1. Attorney Frank Excel Marley III was convicted yesterday. Paula McMahon explains:
A South Florida lawyer was found guilty Tuesday of stealing about $1.3 million from the Seminole Tribe of Florida in a fraud conspiracy that went on for several years.
Frank Excel Marley III, 39, of Southwest Ranches, was convicted of one count of wire and mail fraud conspiracy and six counts of theft from Indian tribal organizations after a jury trial in federal court in Fort Lauderdale. The jury found him not guilty of three other counts of theft from the tribe.
Prosecutors told jurors that Marley had submitted bills to the tribe – that were inflated by more than $1 million – in a conspiracy that went on between 2006 and 2011.
Marley, who has been free on bond since his arrest earlier this year, was released pending his sentencing on Feb. 21.
2. Curt Anderson has this interesting story about a blast from the past:
While we are thinking about old times, here's a good one from the Wire:Federal drug agents are investigating a Florida aircraft leasing business operated by two former champion race drivers who are suspected of providing airplanes to South American drug traffickers, according to court documents and interviews.

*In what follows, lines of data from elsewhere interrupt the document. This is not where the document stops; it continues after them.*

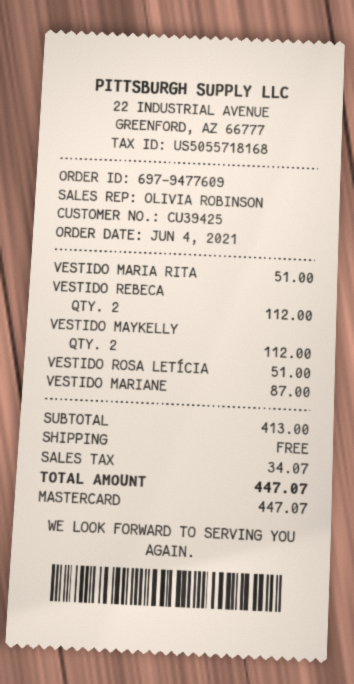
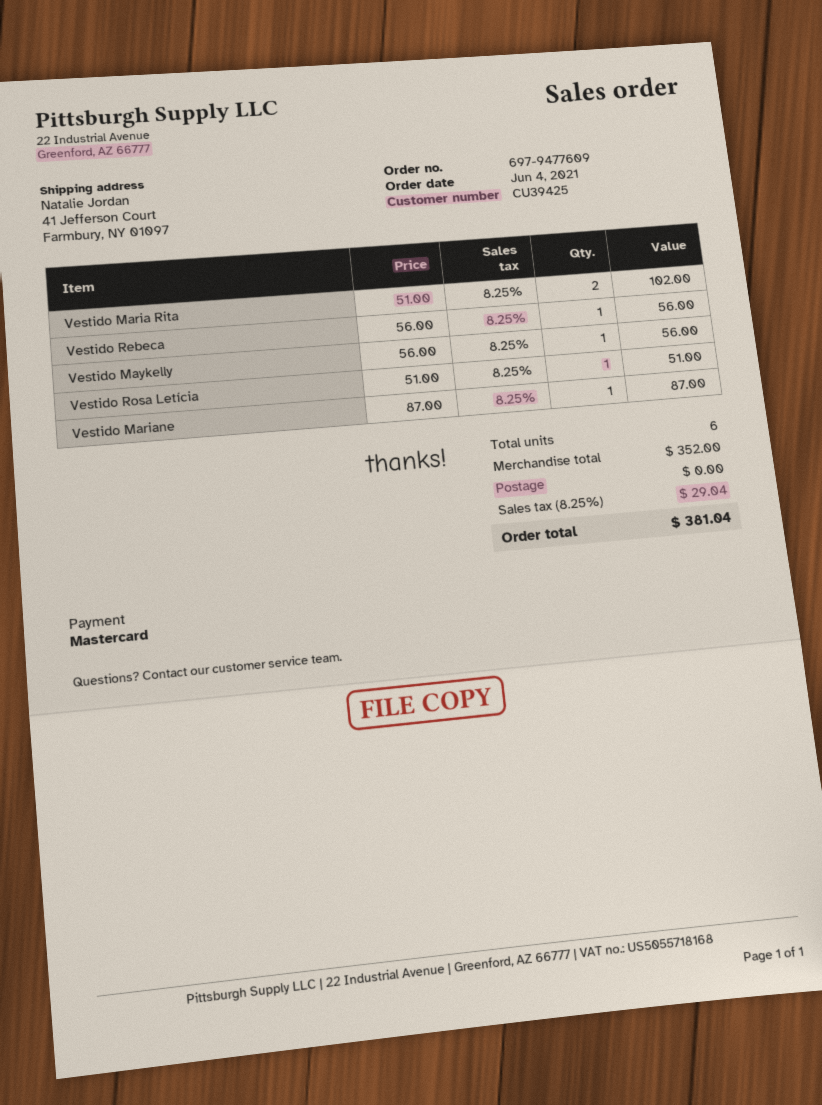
VESTIDO MARIA RITA: 1 for 51.00 -> 2 for 102.00
VESTIDO REBECA: 2 for 112.00 -> 1 for 56.00
VESTIDO MAYKELLY: 2 for 112.00 -> 1 for 56.00
subtotal: 413.00 -> 352.00
tax: 34.07 -> 29.04
total: 447.07 -> 381.04

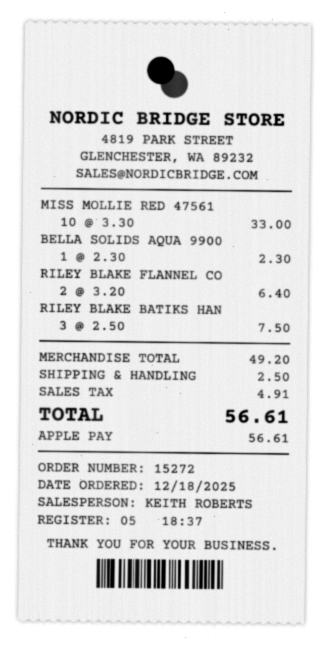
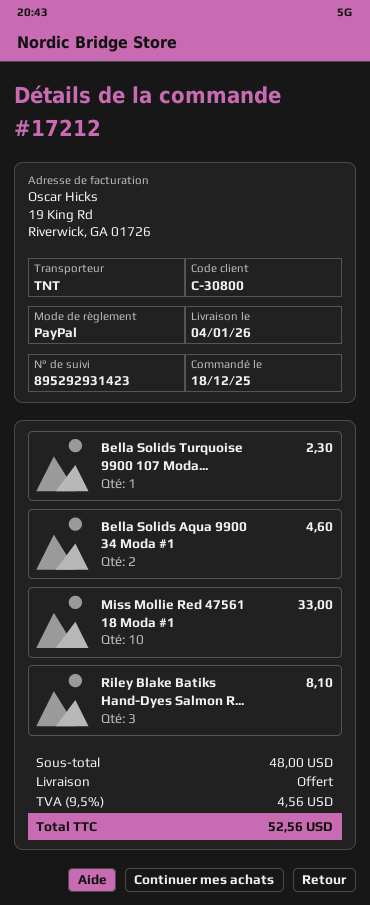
order number: 15272 -> 17212
payment method: Apple Pay -> PayPal
BELLA SOLIDS AQUA 9900: 1 for 2.30 -> 2 for 4.60
RILEY BLAKE FLANNEL CO: 2 for 6.40 -> none
RILEY BLAKE BATIKS HAN: 3 for 7.50 -> 3 for 8.10
Bella Solids Turquoise 9900 107 Moda...: none -> 1 for 2.30
subtotal: 49.20 -> 48.00
shipping: 2.50 -> 0.00
tax: 4.91 -> 4.56
total: 56.61 -> 52.56

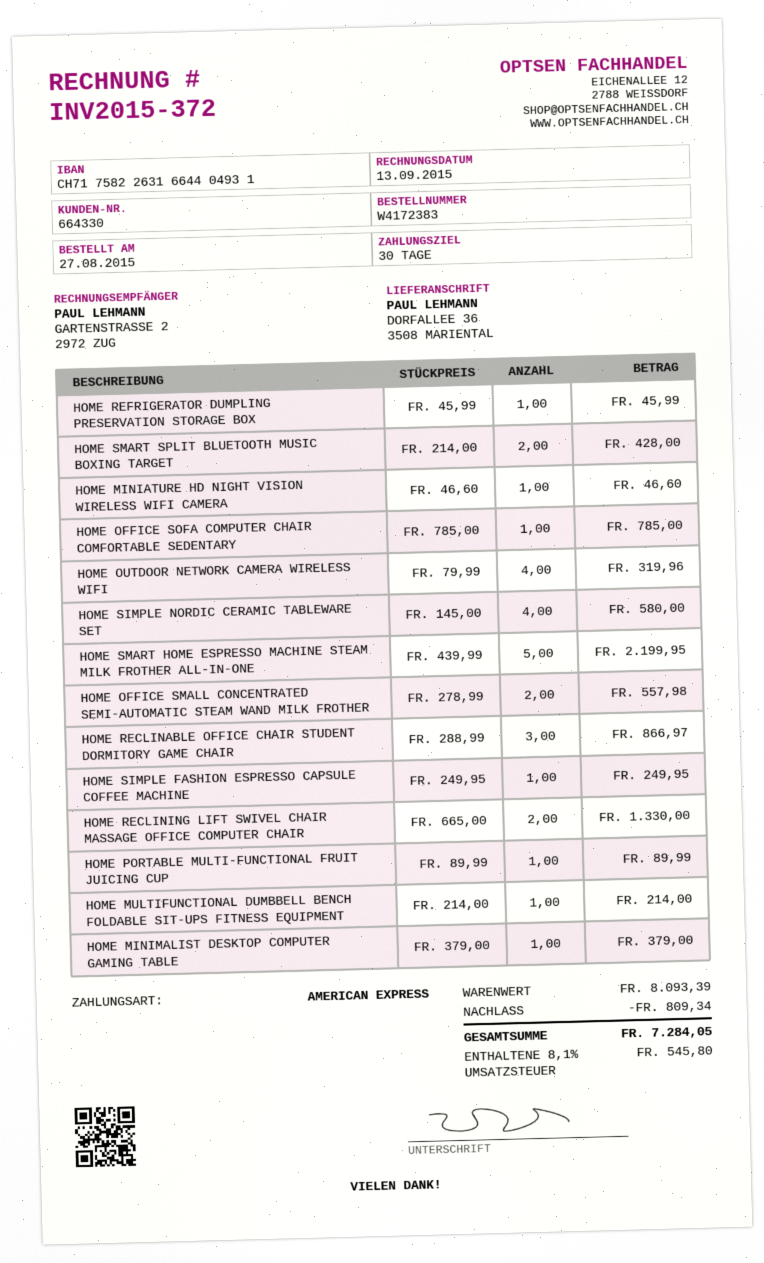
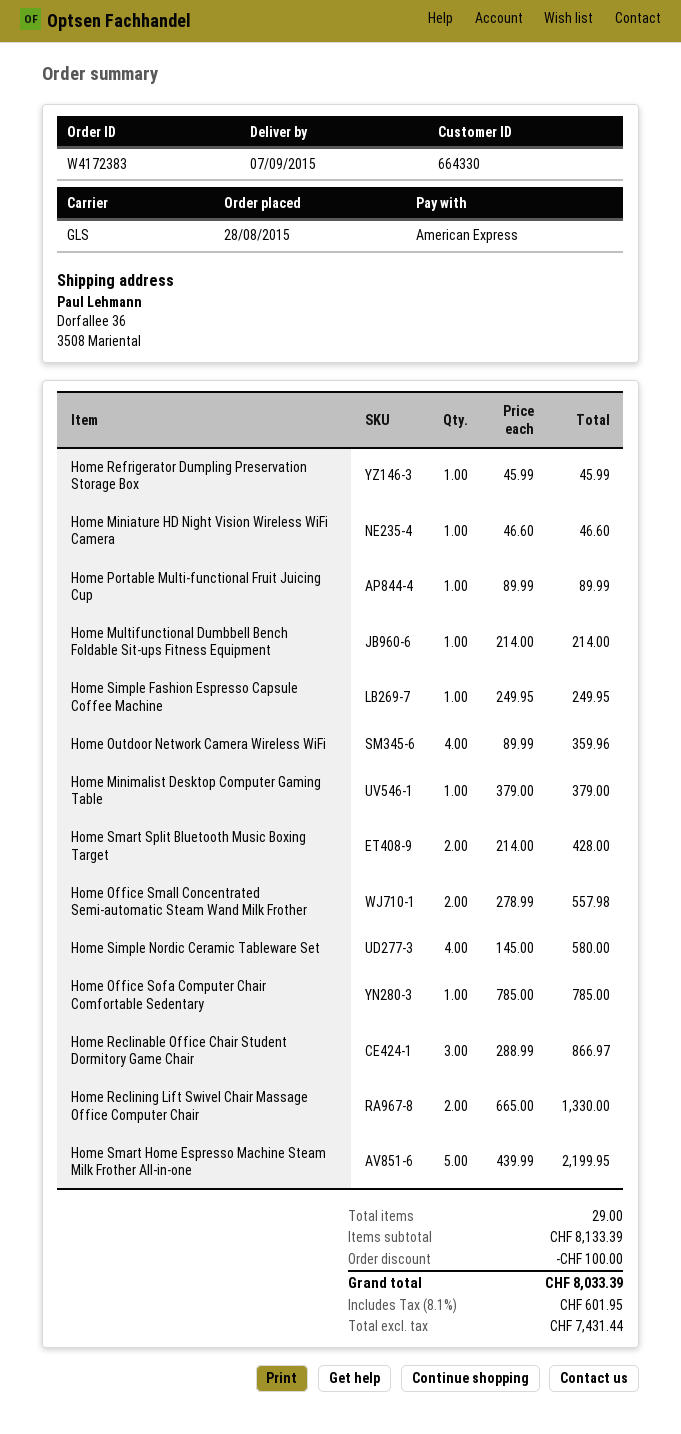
order date: 2015-08-27 -> 2015-08-28
HOME OUTDOOR NETWORK CAMERA WIRELESS WIFI: 4 x 79.99 = 319.96 -> 4 x 89.99 = 359.96
subtotal: 8093.39 -> 8133.39
discount: 809.34 -> 100.00
tax: 8.1% = 545.80 -> 8.1% = 601.95
total: 7284.05 -> 8033.39

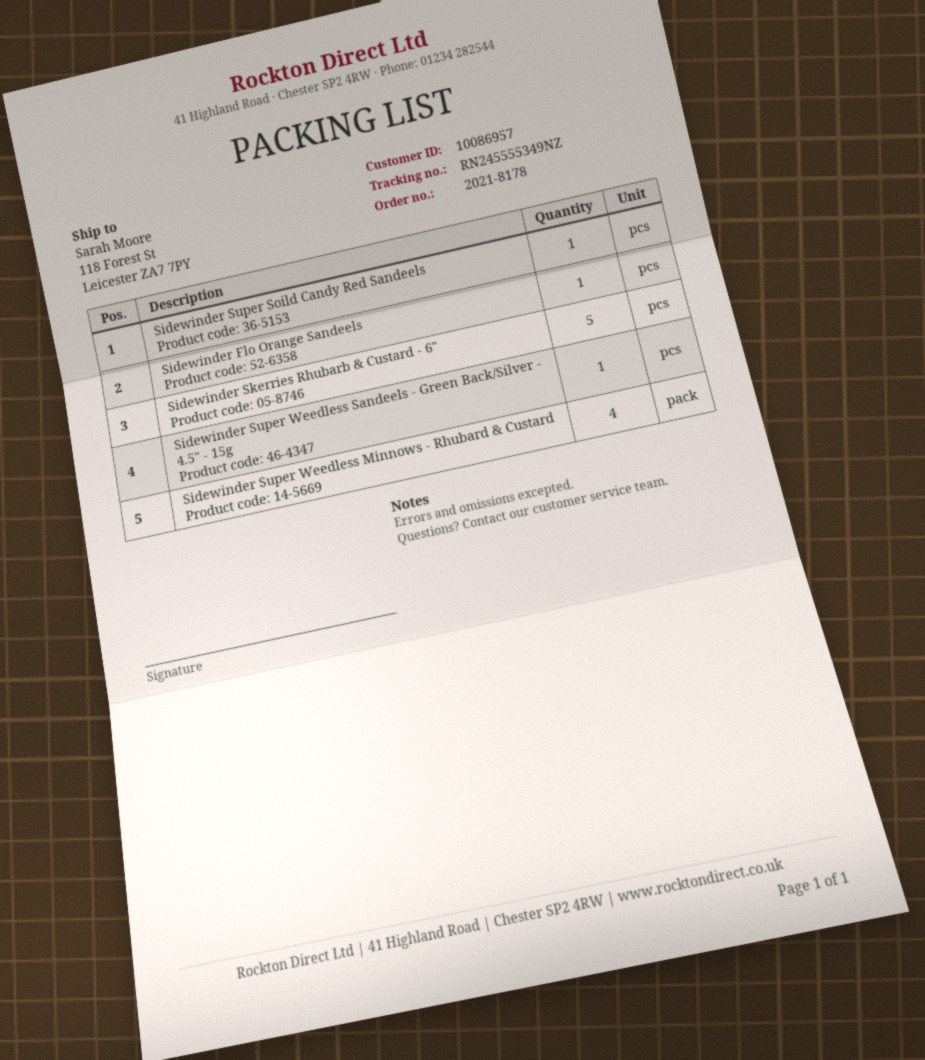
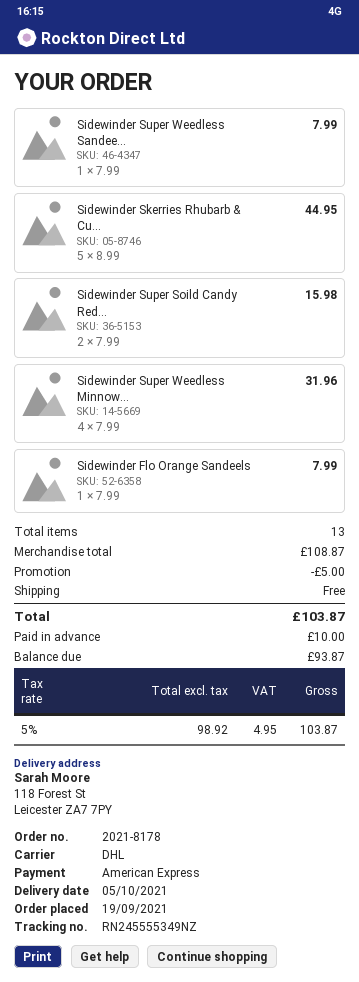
Sidewinder Super Soild Candy Red Sandeels: 1 -> 2

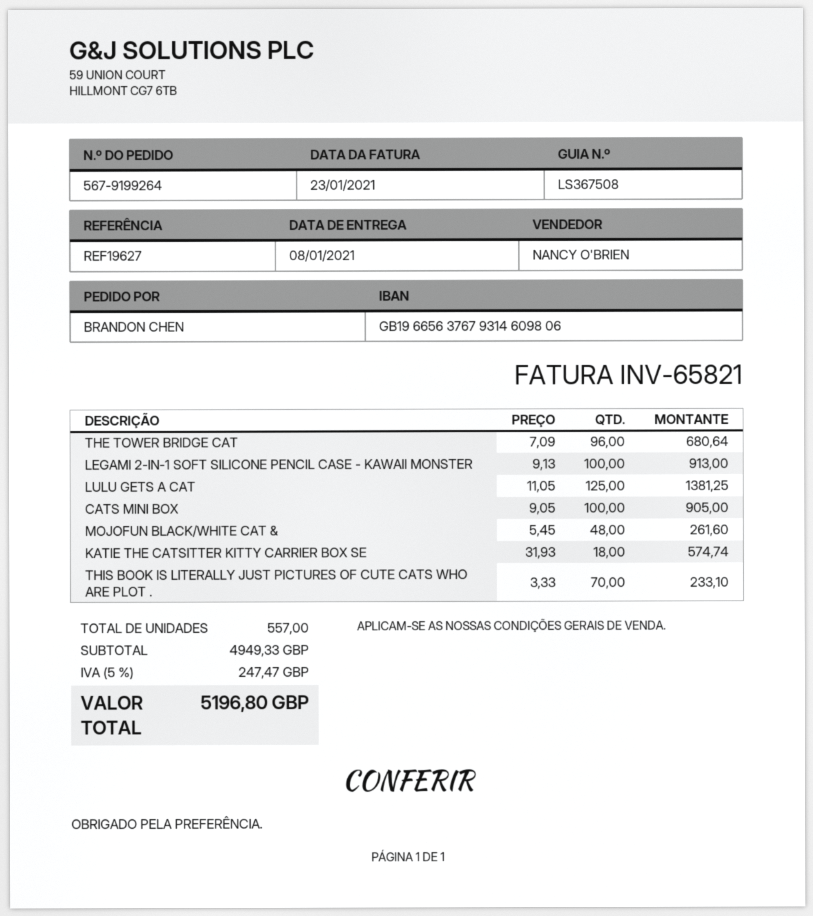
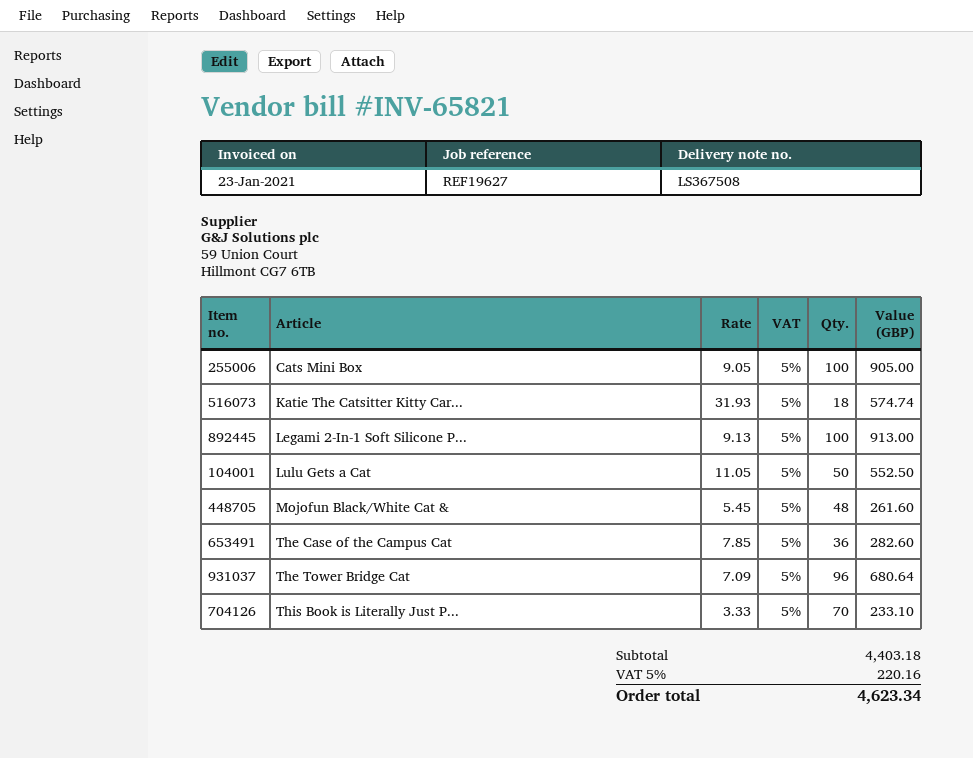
LULU GETS A CAT: 125 x 11.05 = 1381.25 -> 50 x 11.05 = 552.50
The Case of the Campus Cat: none -> 36 x 7.85 = 282.60
subtotal: 4949.33 -> 4403.18
tax: 5% = 247.47 -> 5% = 220.16
total: 5196.80 -> 4623.34

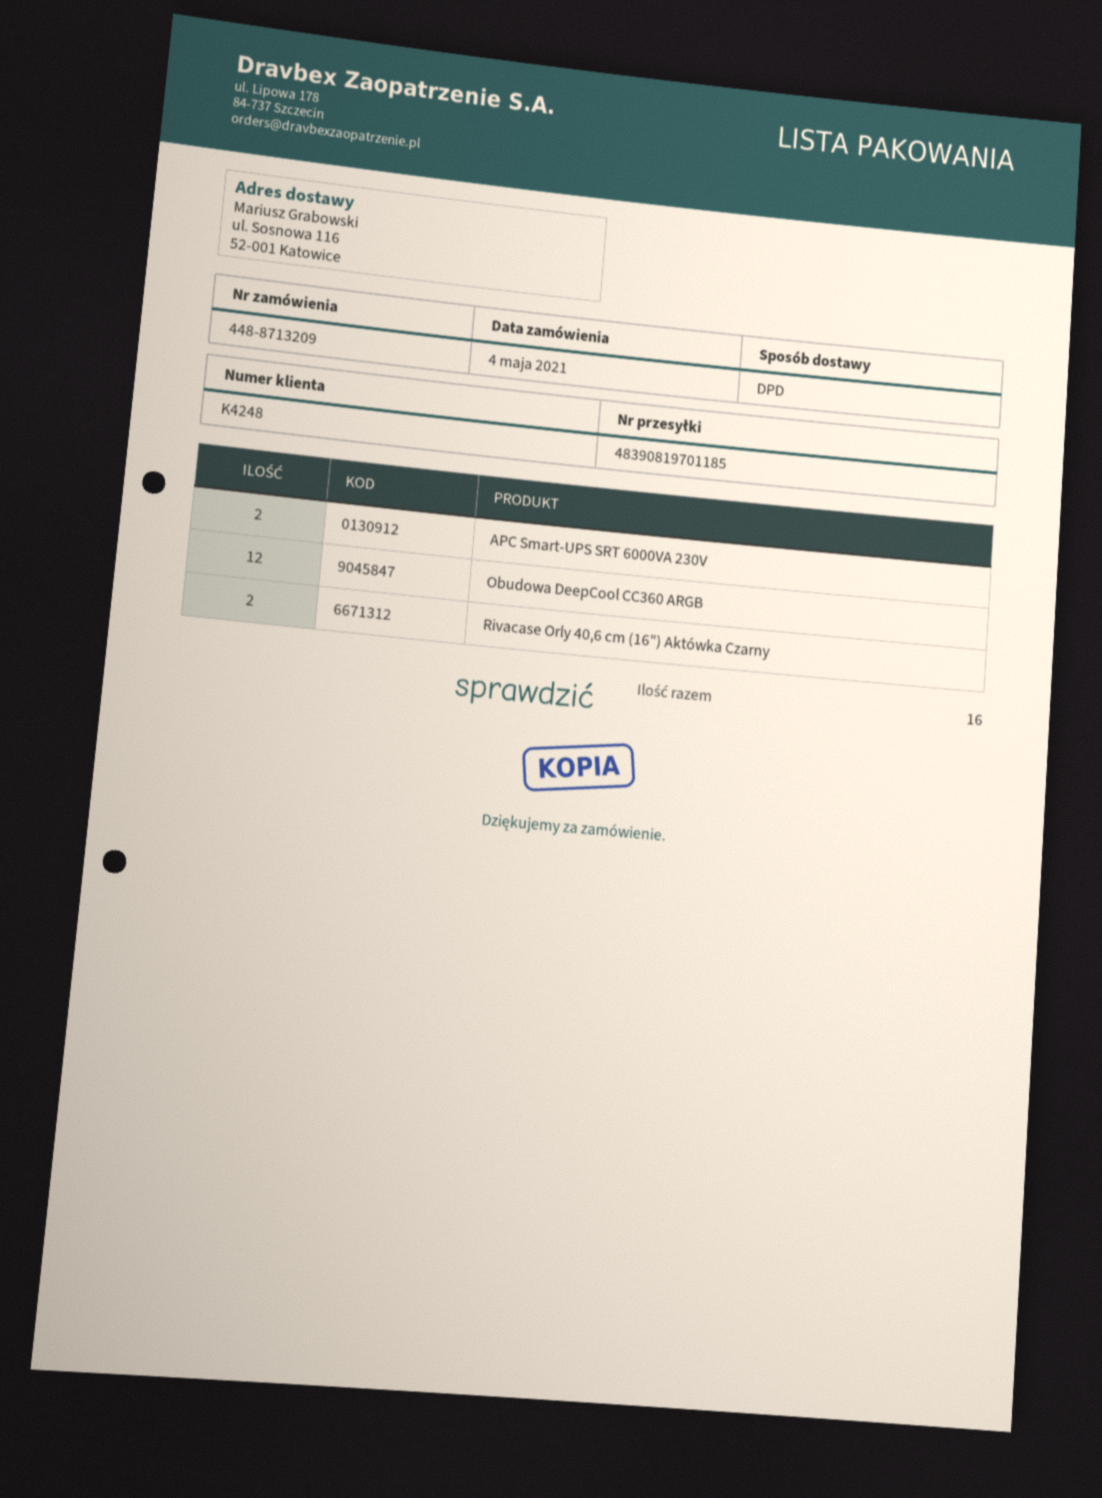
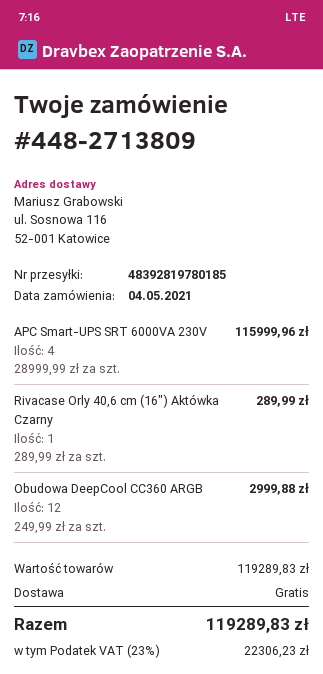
order number: 448-8713209 -> 448-2713809
tracking number: 48390819701185 -> 48392819780185
APC Smart-UPS SRT 6000VA 230V: 2 -> 4
Rivacase Orly 40,6 cm (16") Aktówka Czarny: 2 -> 1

Agents from the U.S. Drug Enforcement Administration, FBI and Homeland Security Department raided the Fort Lauderdale offices Monday of World Jet Inc., which is controlled by brothers Don and Bill Whittington. They raced in the Indianapolis 500 and other tracks, teaming up with a third driver to win the France's 24 Hours of Le Mans race in 1979.
Later, both brothers pleaded guilty for their roles in a $73 million marijuana smuggling ring that authorities said financed their racing careers.
Now, according to a DEA search warrant affidavit that relies on several confidential informants, the Whittingtons are suspected of illegally leasing aircraft from Florida to cocaine cartels and laundering drug-related profits through a hot springs resort hotel and a ranch in Colorado.
Mia Ro, a DEA spokeswoman in Miami, confirmed her agency is leading the investigation but declined to provide details. Agents were seen carrying boxes of records and other items from World Jet's offices at Fort Lauderdale Executive Airport on Monday.
No charges have been filed. An employee at World Jet hung up Tuesday when telephoned for comment, and the Whittingtons did not respond to email messages. It wasn't clear if they had attorneys related to the DEA probe.
According to the DEA, World Jet leases or sells aircraft to drug traffickers in Colombia, Venezuela, Mexico and Africa at inflated prices, keeping the plane under the Whittington name or that of a third party and maintaining a U.S. tail number. After a certain period, the aircraft is returned to World Jet.
"In the event that the aircraft is seized pursuant to a narcotics interdiction, both parties can deny responsibility and World Jet Inc. can reclaim the aircraft," the DEA said in the affidavit, filed in Colorado federal court.